** What you have to do **
Without the images, print all the entries below exactly as given.

BEGIN

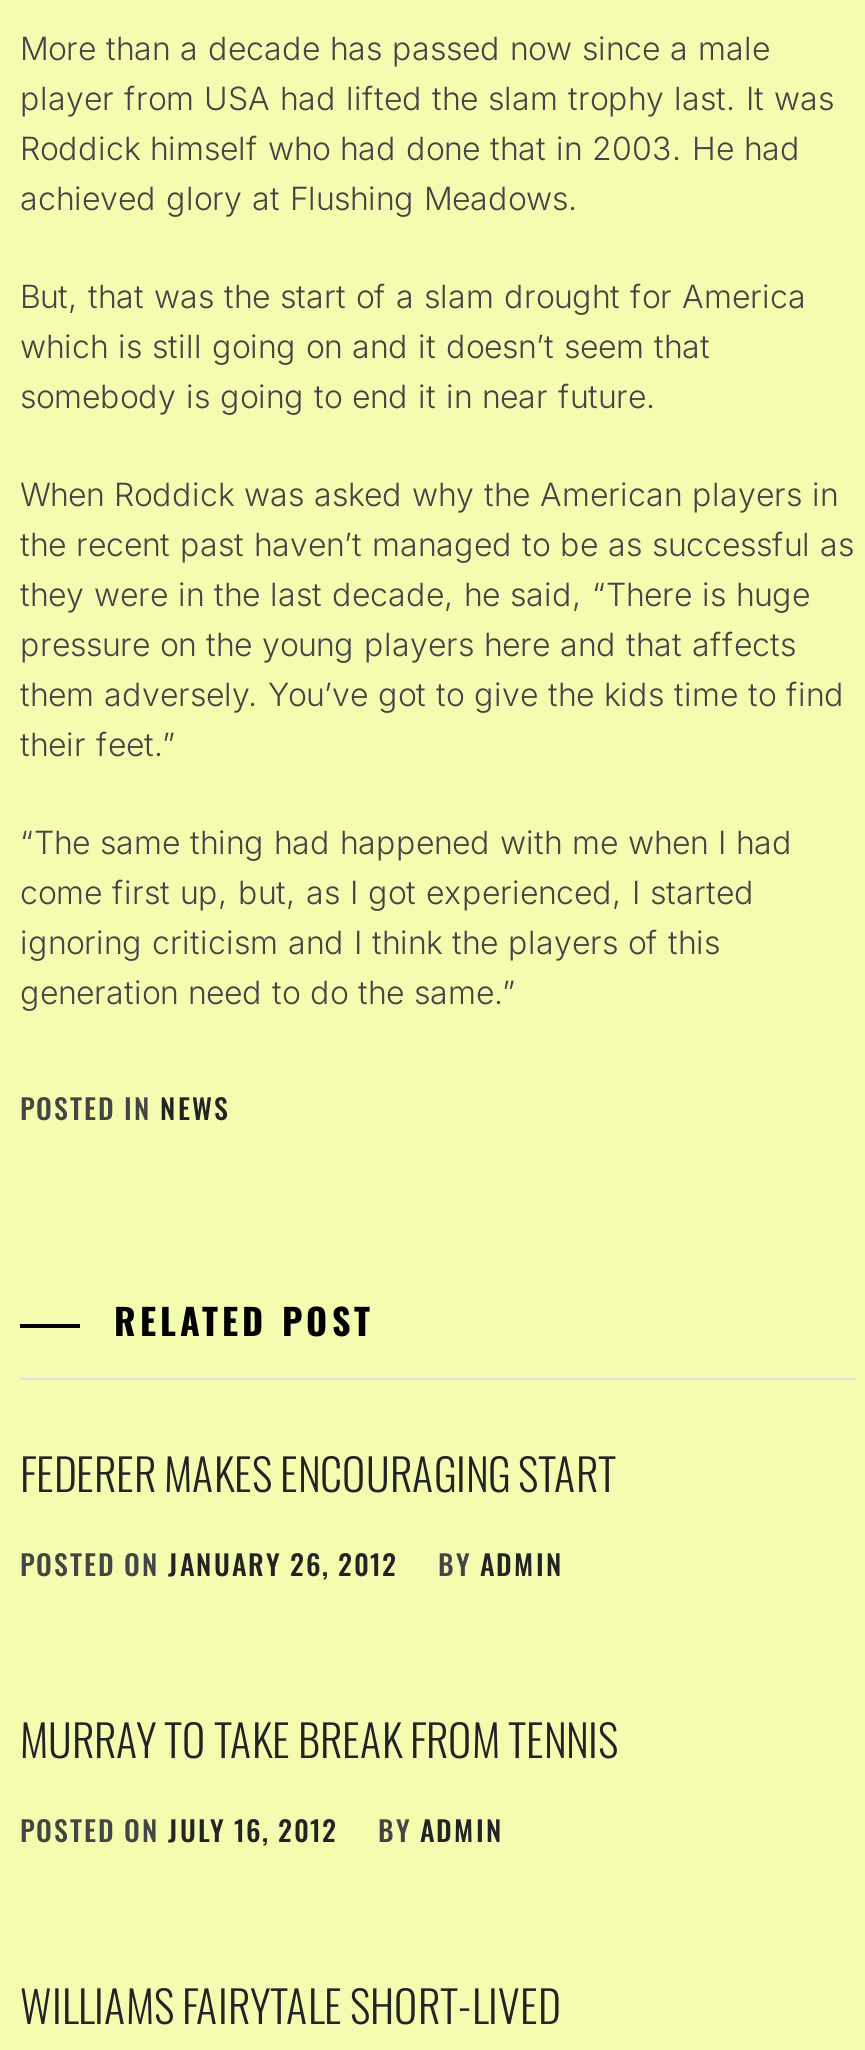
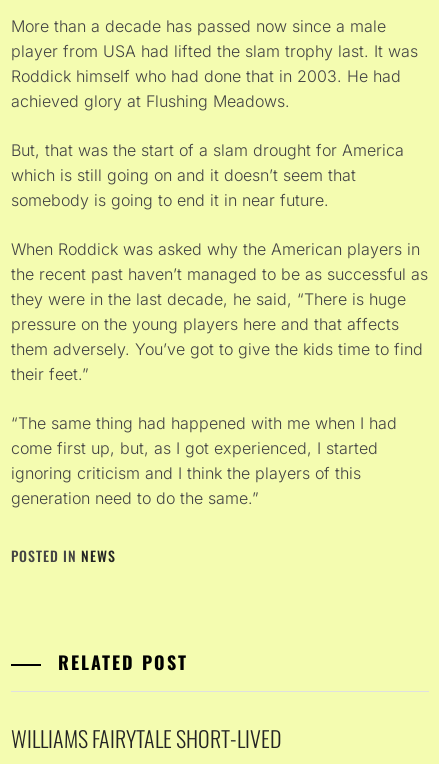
- FEDERER MAKES ENCOURAGING START
- POSTED ON JANUARY 26, 2012
- BY ADMIN
- MURRAY TO TAKE BREAK FROM TENNIS
- POSTED ON JULY 16, 2012
- BY ADMIN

END

** Answer area **
- FEDERER MAKES ENCOURAGING START
- POSTED ON JANUARY 26, 2012
- BY ADMIN
- MURRAY TO TAKE BREAK FROM TENNIS
- POSTED ON JULY 16, 2012
- BY ADMIN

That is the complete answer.